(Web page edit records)
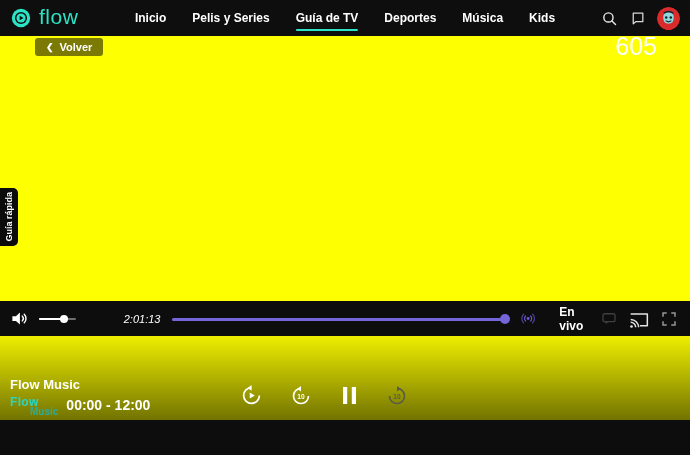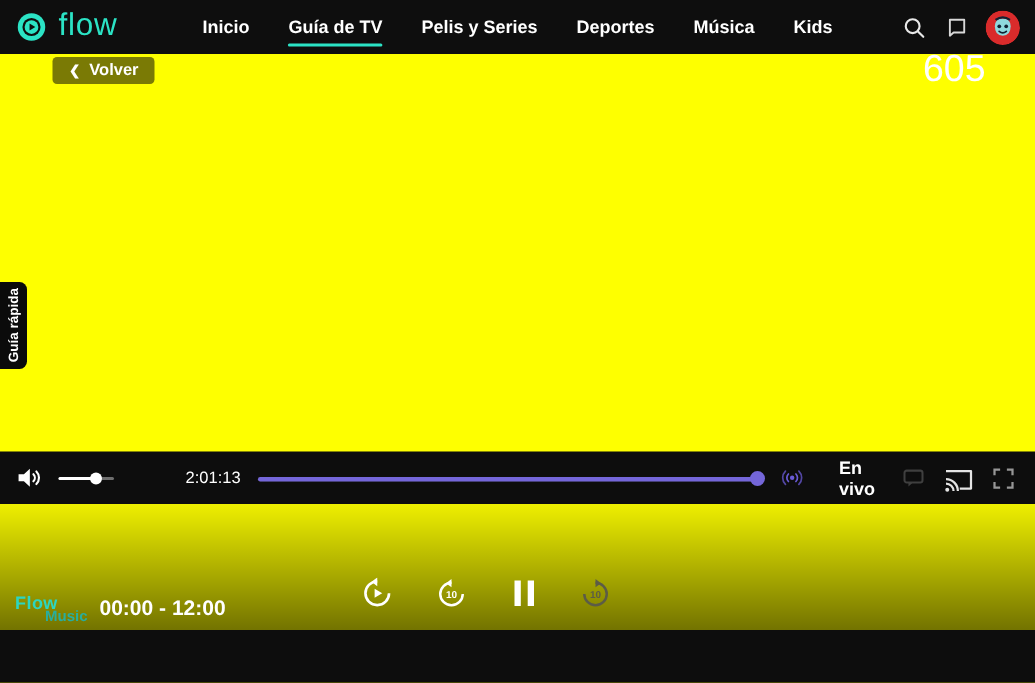--- a/index.html
+++ b/index.html
@@ -80,8 +80,8 @@
 
     <nav class="nav">
       <a class="nav-item">Inicio</a>
+      <a class="nav-item">Pelis y Series</a>
       <a class="nav-item active">Guía de TV</a>
-      <a class="nav-item">Pelis y Series</a>
       <a class="nav-item">Deportes</a>
       <a class="nav-item">Música</a>
       <a class="nav-item">Kids</a>

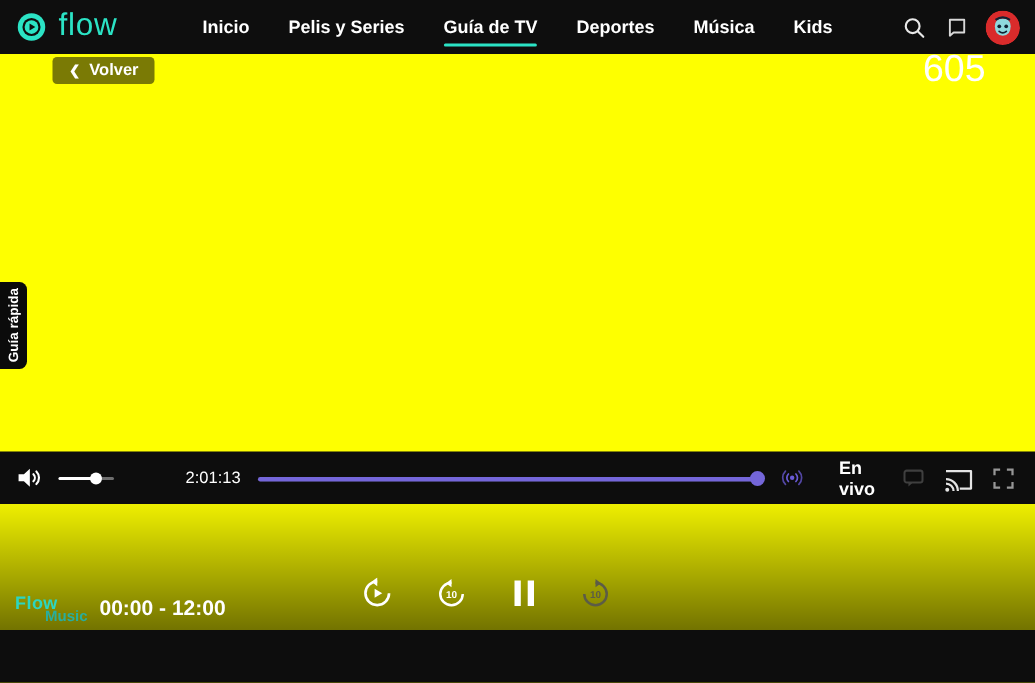--- a/index.html
+++ b/index.html
@@ -53,7 +53,7 @@
   .vol-track { position:absolute; top:5px; left:0; right:0; height:2px; background:#6e6e6e; border-radius:1px; }
   .vol-fill { height:2px; background:#fff; border-radius:1px; }
   .vol-knob { position:absolute; top:2px; width:8px; height:8px; border-radius:50%; background:#fff; transform:translateX(-4px); }
-  .elapsed { color:#fff; font-size:11px; margin-left:48px; min-width:38px; }
+  .elapsed { color:#fff; font-size:11px; margin-left:48px; min-width:38px;font-style:italic; }
   .progress { position:relative; width:348px; height:12px; margin-left:10px; cursor:pointer; }
   .progress-track { position:absolute; top:5px; left:0; right:0; height:3px; border-radius:2px; background:#2a2a2a; }
   .progress-fill { height:3px; border-radius:2px; background:#7466d9; }

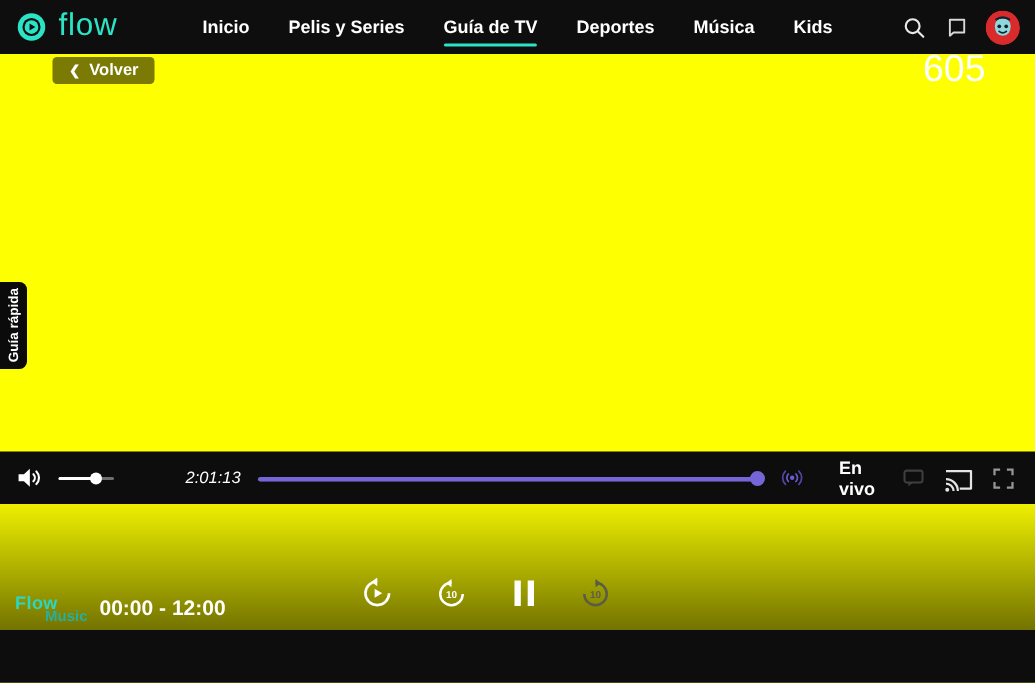--- a/index.html
+++ b/index.html
@@ -127,6 +127,7 @@
 
     <div class="player-overlay">
       <div class="now-playing">
+        <div class="np-title">Flow Music</div>
         <div class="np-row">
           <div class="channel-logo">
             <span class="logo-line1">Flow</span>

Task description:
Look above for the line holding "-53,7 +53,7 @@", then set down exactly that line and every line after it up to and including the line holding "height:2px; background:#fff; border-radius:1px;", with nothing else.

Solution to the problem:
@@ -53,7 +53,7 @@
   .vol-track { position:absolute; top:5px; left:0; right:0; height:2px; background:#6e6e6e; border-radius:1px; }
   .vol-fill { height:2px; background:#fff; border-radius:1px; }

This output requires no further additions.